(Brief) Images are to be excluded from the copy, and the records below reproduced word for word.

(Input for this task)

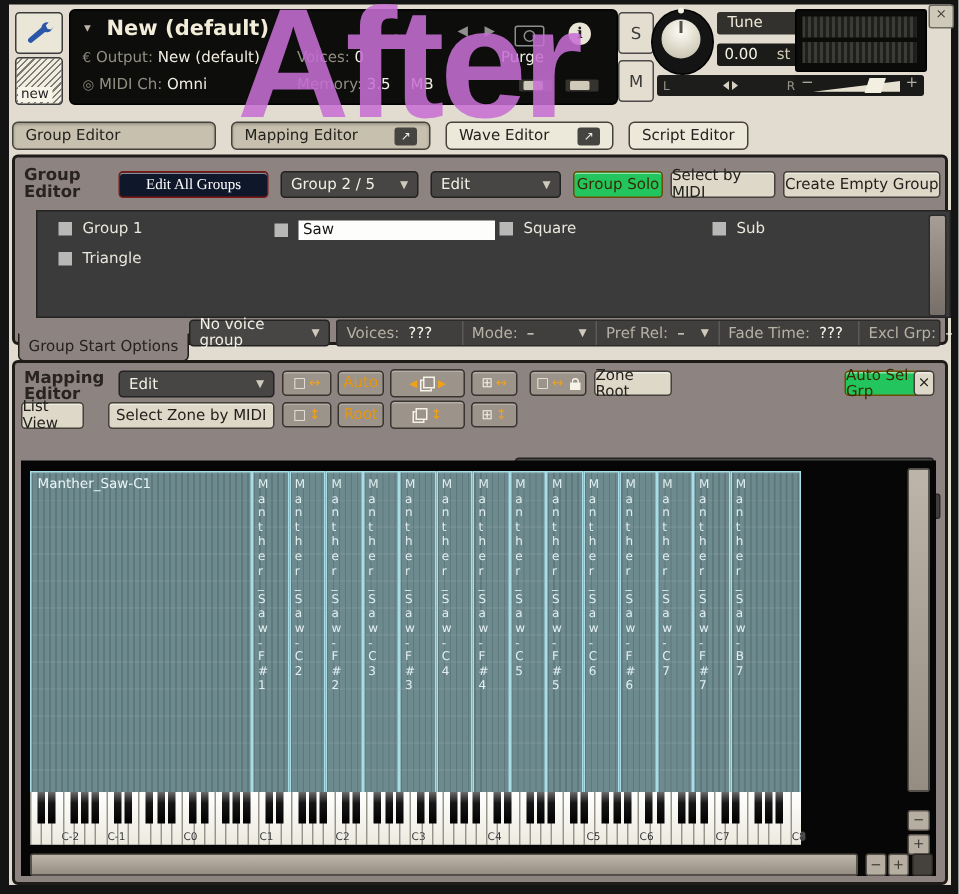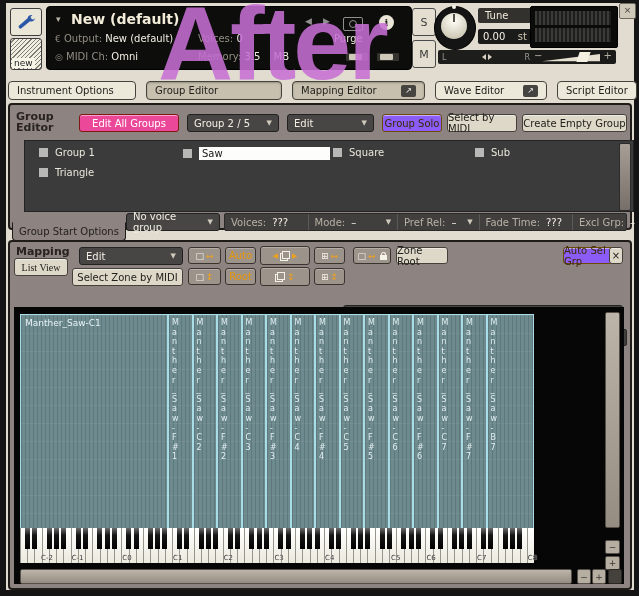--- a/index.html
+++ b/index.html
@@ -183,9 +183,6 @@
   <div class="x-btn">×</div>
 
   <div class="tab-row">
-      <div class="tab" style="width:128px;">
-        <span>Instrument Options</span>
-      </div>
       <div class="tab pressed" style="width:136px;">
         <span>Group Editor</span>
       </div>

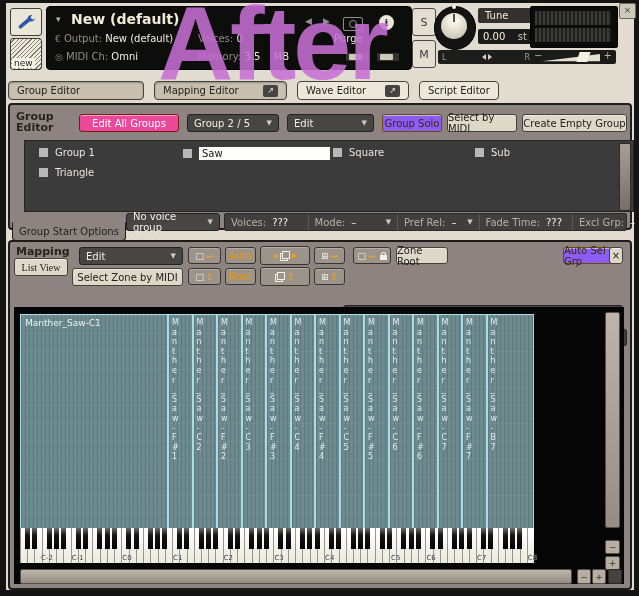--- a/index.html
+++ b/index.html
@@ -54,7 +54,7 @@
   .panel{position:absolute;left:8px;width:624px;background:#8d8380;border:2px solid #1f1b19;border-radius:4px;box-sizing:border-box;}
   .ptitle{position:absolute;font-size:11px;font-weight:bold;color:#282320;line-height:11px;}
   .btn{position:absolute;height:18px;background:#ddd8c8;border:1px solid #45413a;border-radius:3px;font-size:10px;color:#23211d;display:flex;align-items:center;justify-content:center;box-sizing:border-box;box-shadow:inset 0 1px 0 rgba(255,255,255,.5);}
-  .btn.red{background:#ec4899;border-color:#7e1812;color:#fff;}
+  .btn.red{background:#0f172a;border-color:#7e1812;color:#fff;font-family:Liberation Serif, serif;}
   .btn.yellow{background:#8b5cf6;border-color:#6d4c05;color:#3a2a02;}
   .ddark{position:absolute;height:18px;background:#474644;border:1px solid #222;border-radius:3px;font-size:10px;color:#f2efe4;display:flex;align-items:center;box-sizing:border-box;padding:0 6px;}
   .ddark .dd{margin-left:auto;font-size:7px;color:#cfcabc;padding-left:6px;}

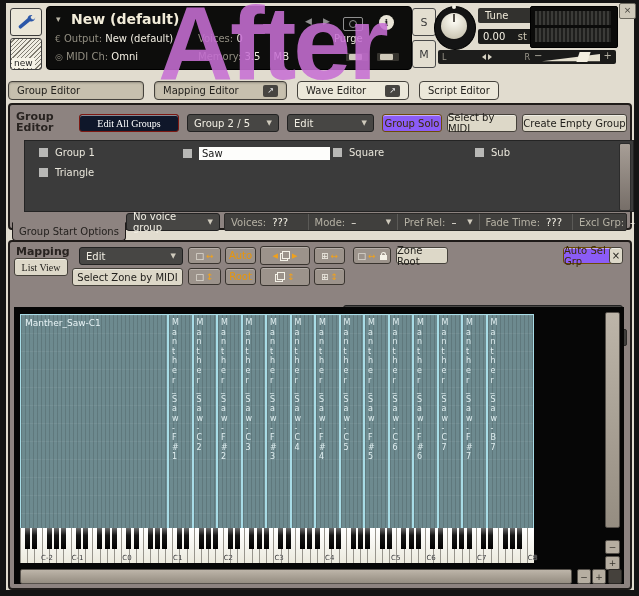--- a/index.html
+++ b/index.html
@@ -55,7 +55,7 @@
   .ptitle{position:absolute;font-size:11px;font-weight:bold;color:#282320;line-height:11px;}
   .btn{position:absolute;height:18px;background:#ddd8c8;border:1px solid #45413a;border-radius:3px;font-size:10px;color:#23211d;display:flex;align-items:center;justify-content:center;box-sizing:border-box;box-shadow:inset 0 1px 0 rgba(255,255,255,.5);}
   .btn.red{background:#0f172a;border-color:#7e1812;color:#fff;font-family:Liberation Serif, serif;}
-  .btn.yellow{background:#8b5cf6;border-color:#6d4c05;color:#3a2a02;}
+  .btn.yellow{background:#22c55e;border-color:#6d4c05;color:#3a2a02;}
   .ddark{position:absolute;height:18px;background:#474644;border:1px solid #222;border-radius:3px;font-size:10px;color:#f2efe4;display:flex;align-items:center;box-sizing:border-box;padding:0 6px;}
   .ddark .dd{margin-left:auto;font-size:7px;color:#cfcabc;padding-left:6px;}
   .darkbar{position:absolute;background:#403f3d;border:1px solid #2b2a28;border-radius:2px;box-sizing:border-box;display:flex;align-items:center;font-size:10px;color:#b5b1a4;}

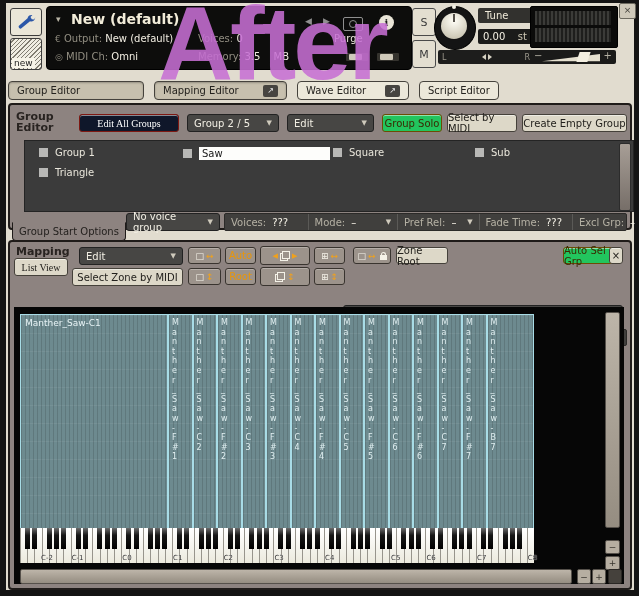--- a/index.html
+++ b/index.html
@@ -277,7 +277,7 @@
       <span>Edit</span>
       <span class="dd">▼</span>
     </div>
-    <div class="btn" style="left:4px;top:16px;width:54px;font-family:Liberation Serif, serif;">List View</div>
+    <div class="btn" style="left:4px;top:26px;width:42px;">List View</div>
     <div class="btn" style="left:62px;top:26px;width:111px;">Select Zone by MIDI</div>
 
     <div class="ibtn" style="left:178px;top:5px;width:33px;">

(Solution to this problem)
--- a/index.html
+++ b/index.html
@@ -183,9 +183,6 @@
   <div class="x-btn">×</div>
 
   <div class="tab-row">
-      <div class="tab" style="width:128px;">
-        <span>Instrument Options</span>
-      </div>
       <div class="tab pressed" style="width:136px;">
         <span>Group Editor</span>
       </div>

--- a/index.html
+++ b/index.html
@@ -54,7 +54,7 @@
   .panel{position:absolute;left:8px;width:624px;background:#8d8380;border:2px solid #1f1b19;border-radius:4px;box-sizing:border-box;}
   .ptitle{position:absolute;font-size:11px;font-weight:bold;color:#282320;line-height:11px;}
   .btn{position:absolute;height:18px;background:#ddd8c8;border:1px solid #45413a;border-radius:3px;font-size:10px;color:#23211d;display:flex;align-items:center;justify-content:center;box-sizing:border-box;box-shadow:inset 0 1px 0 rgba(255,255,255,.5);}
-  .btn.red{background:#ec4899;border-color:#7e1812;color:#fff;}
+  .btn.red{background:#0f172a;border-color:#7e1812;color:#fff;font-family:Liberation Serif, serif;}
   .btn.yellow{background:#8b5cf6;border-color:#6d4c05;color:#3a2a02;}
   .ddark{position:absolute;height:18px;background:#474644;border:1px solid #222;border-radius:3px;font-size:10px;color:#f2efe4;display:flex;align-items:center;box-sizing:border-box;padding:0 6px;}
   .ddark .dd{margin-left:auto;font-size:7px;color:#cfcabc;padding-left:6px;}

--- a/index.html
+++ b/index.html
@@ -55,7 +55,7 @@
   .ptitle{position:absolute;font-size:11px;font-weight:bold;color:#282320;line-height:11px;}
   .btn{position:absolute;height:18px;background:#ddd8c8;border:1px solid #45413a;border-radius:3px;font-size:10px;color:#23211d;display:flex;align-items:center;justify-content:center;box-sizing:border-box;box-shadow:inset 0 1px 0 rgba(255,255,255,.5);}
   .btn.red{background:#0f172a;border-color:#7e1812;color:#fff;font-family:Liberation Serif, serif;}
-  .btn.yellow{background:#8b5cf6;border-color:#6d4c05;color:#3a2a02;}
+  .btn.yellow{background:#22c55e;border-color:#6d4c05;color:#3a2a02;}
   .ddark{position:absolute;height:18px;background:#474644;border:1px solid #222;border-radius:3px;font-size:10px;color:#f2efe4;display:flex;align-items:center;box-sizing:border-box;padding:0 6px;}
   .ddark .dd{margin-left:auto;font-size:7px;color:#cfcabc;padding-left:6px;}
   .darkbar{position:absolute;background:#403f3d;border:1px solid #2b2a28;border-radius:2px;box-sizing:border-box;display:flex;align-items:center;font-size:10px;color:#b5b1a4;}

--- a/index.html
+++ b/index.html
@@ -277,7 +277,7 @@
       <span>Edit</span>
       <span class="dd">▼</span>
     </div>
-    <div class="btn" style="left:4px;top:16px;width:54px;font-family:Liberation Serif, serif;">List View</div>
+    <div class="btn" style="left:4px;top:26px;width:42px;">List View</div>
     <div class="btn" style="left:62px;top:26px;width:111px;">Select Zone by MIDI</div>
 
     <div class="ibtn" style="left:178px;top:5px;width:33px;">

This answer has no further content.